■ **Assignment**: Go through the material below, find each line with the word "center", and copy those lines.
# # # # #
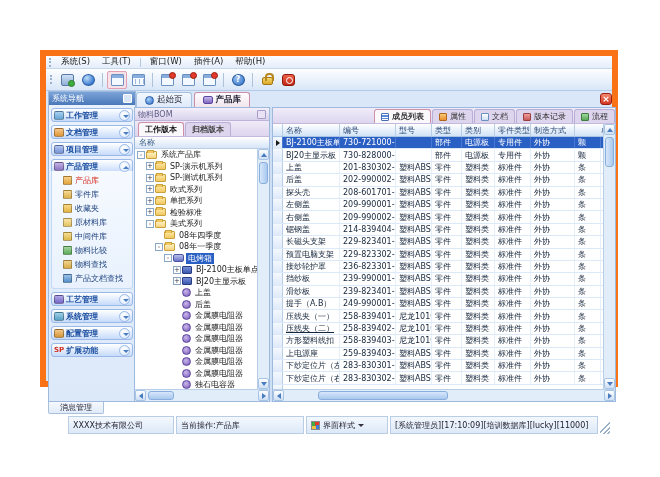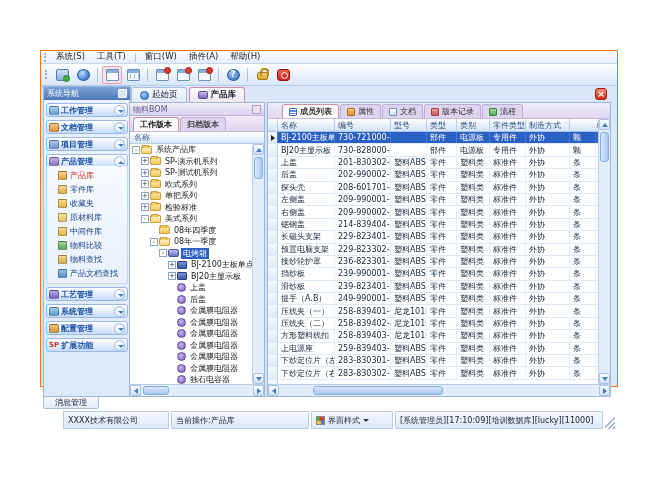--- a/index.html
+++ b/index.html
@@ -1,18 +1,18 @@
 <!DOCTYPE html>
 <html><head>
 <meta charset="utf-8">
 <style>
   *{box-sizing:border-box;margin:0;padding:0;}
   html,body{width:660px;height:477px;}
   body{background:#fff;font-family:"DejaVu Sans","Liberation Sans",sans-serif;position:relative;overflow:hidden;}
-  .app{position:absolute;left:40px;top:50px;width:578px;height:337px;background:#d9e7f8;border:1px solid #f97316;}
+  .app{position:absolute;left:40px;top:50px;width:578px;height:337px;background:#d9e7f8;border:6px solid #f97316;}
 
   
   .menubar{height:13px;background:linear-gradient(#fbfdff,#e4edfa);border-bottom:1px solid #c6d7ec;display:flex;align-items:center;font-size:8.5px;color:#1a1a1a;padding-left:2px;}
   .grip{width:3px;height:9px;border-left:2px dotted #9ab2d0;margin:0 3px 0 1px;}
   .menu-item{padding:1px 6px;cursor:default;white-space:nowrap;}
   .vsep{width:1px;height:9px;background:#b4c8e0;margin:0 3px;}
 
   
   .toolbar{height:22px;background:linear-gradient(#fdfeff,#d8e6f8);border-bottom:1px solid #b4cbe8;display:flex;align-items:center;padding-left:3px;gap:1px;}
   .tbtn{width:20px;height:18px;display:flex;align-items:center;justify-content:center;border-radius:2px;border:1px solid transparent;}
@@ -92,21 +92,21 @@
   .tri-up{width:0;height:0;border-left:3px solid transparent;border-right:3px solid transparent;border-bottom:4px solid #4a7cc0;}
   .tri-down{width:0;height:0;border-left:3px solid transparent;border-right:3px solid transparent;border-top:4px solid #4a7cc0;}
   .tri-left{width:0;height:0;border-top:3px solid transparent;border-bottom:3px solid transparent;border-right:4px solid #4a7cc0;}
   .tri-right{width:0;height:0;border-top:3px solid transparent;border-bottom:3px solid transparent;border-left:4px solid #4a7cc0;}
   .vthumb{width:9px;background:linear-gradient(90deg,#d8e7fa,#a8c8ee);border:1px solid #88aede;border-radius:3px;margin-top:2px;}
   .hthumb{height:9px;background:linear-gradient(#d8e7fa,#a8c8ee);border:1px solid #88aede;border-radius:3px;margin-left:2px;}
   .sspacer{flex:1;}
 
   
   .detail{position:absolute;left:138px;top:0;right:0;height:295px;border:1px solid #9db9dd;background:#fff;display:flex;flex-direction:column;}
-  .detail-tabs{flex:none;height:16px;background:linear-gradient(#f0ecf9,#ded6ef);display:flex;align-items:flex-end;gap:1px;padding-left:14px;border-bottom:1px solid #c5bade;}
+  .detail-tabs{flex:none;height:16px;background:linear-gradient(#f0ecf9,#ded6ef);display:flex;align-items:flex-end;gap:1px;padding-left:14px;border-bottom:1px solid #c5bade;justify-content:flex-end;}
   .dttab{height:14px;padding:0 6px;display:flex;align-items:center;gap:3px;font-size:8px;border:1px solid #b9aed6;border-bottom:none;border-radius:3px 3px 0 0;background:#ddd4ee;color:#333;white-space:nowrap;}
   .dttab.active{background:#fbf8fc;border-color:#cf8fa5;font-weight:bold;}
   .dtico{width:8px;height:8px;border-radius:1px;flex:none;}
   [data-name="member-list-icon"]{background:repeating-linear-gradient(#fff 0 1px,#5a8ad8 1px 2.5px);border:1px solid #4a6cb0;}
   [data-name="property-icon"]{background:linear-gradient(#f8c878,#e89030);border:1px solid #b06818;}
   [data-name="document-icon"]{background:linear-gradient(#fff,#cfe0f4);border:1px solid #6a90c0;}
   [data-name="version-record-icon"]{background:linear-gradient(#f0a0a0,#c85858);border:1px solid #984040;}
   [data-name="flow-icon"]{background:linear-gradient(#a0d8a0,#58a858);border:1px solid #3c7c3c;}
   .table-wrap{flex:1;display:flex;overflow:hidden;}
   .tablecol{flex:1;display:flex;flex-direction:column;overflow:hidden;}
@@ -646,21 +646,21 @@
                     <span class="td" data-name="cell" style="width: 56px;">258-839401-00X</span>
                     <span class="td" data-name="cell" style="width: 36px;">尼龙1010</span>
                     <span class="td" data-name="cell" style="width: 30px;">零件</span>
                     <span class="td" data-name="cell" style="width: 33px;">塑料类</span>
                     <span class="td" data-name="cell" style="width: 36px;">标准件</span>
                     <span class="td" data-name="cell" style="width: 44px;">外协</span>
                     <span class="td" data-name="cell" style="width: 26px;">条</span>
                   </div>
                   <div class="tr" data-name="table-row-15">
                     <span class="td ind" data-name="row-indicator" style="width: 10px;"></span>
-                    <span class="td" data-name="cell" style="width: 57px;">压线夹（二）</span>
+                    <span class="td" data-name="cell" style="width: 57px; text-decoration: underline;">压线夹（二）</span>
                     <span class="td" data-name="cell" style="width: 56px;">258-839402-00X</span>
                     <span class="td" data-name="cell" style="width: 36px;">尼龙1010</span>
                     <span class="td" data-name="cell" style="width: 30px;">零件</span>
                     <span class="td" data-name="cell" style="width: 33px;">塑料类</span>
                     <span class="td" data-name="cell" style="width: 36px;">标准件</span>
                     <span class="td" data-name="cell" style="width: 44px;">外协</span>
                     <span class="td" data-name="cell" style="width: 26px;">条</span>
                   </div>
                   <div class="tr" data-name="table-row-16">
                     <span class="td ind" data-name="row-indicator" style="width: 10px;"></span>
# # # # #
■ **Exercise answer**:
   .menubar{height:13px;background:linear-gradient(#fbfdff,#e4edfa);border-bottom:1px solid #c6d7ec;display:flex;align-items:center;font-size:8.5px;color:#1a1a1a;padding-left:2px;}
   .toolbar{height:22px;background:linear-gradient(#fdfeff,#d8e6f8);border-bottom:1px solid #b4cbe8;display:flex;align-items:center;padding-left:3px;gap:1px;}
   .tbtn{width:20px;height:18px;display:flex;align-items:center;justify-content:center;border-radius:2px;border:1px solid transparent;}
   .dttab{height:14px;padding:0 6px;display:flex;align-items:center;gap:3px;font-size:8px;border:1px solid #b9aed6;border-bottom:none;border-radius:3px 3px 0 0;background:#ddd4ee;color:#333;white-space:nowrap;}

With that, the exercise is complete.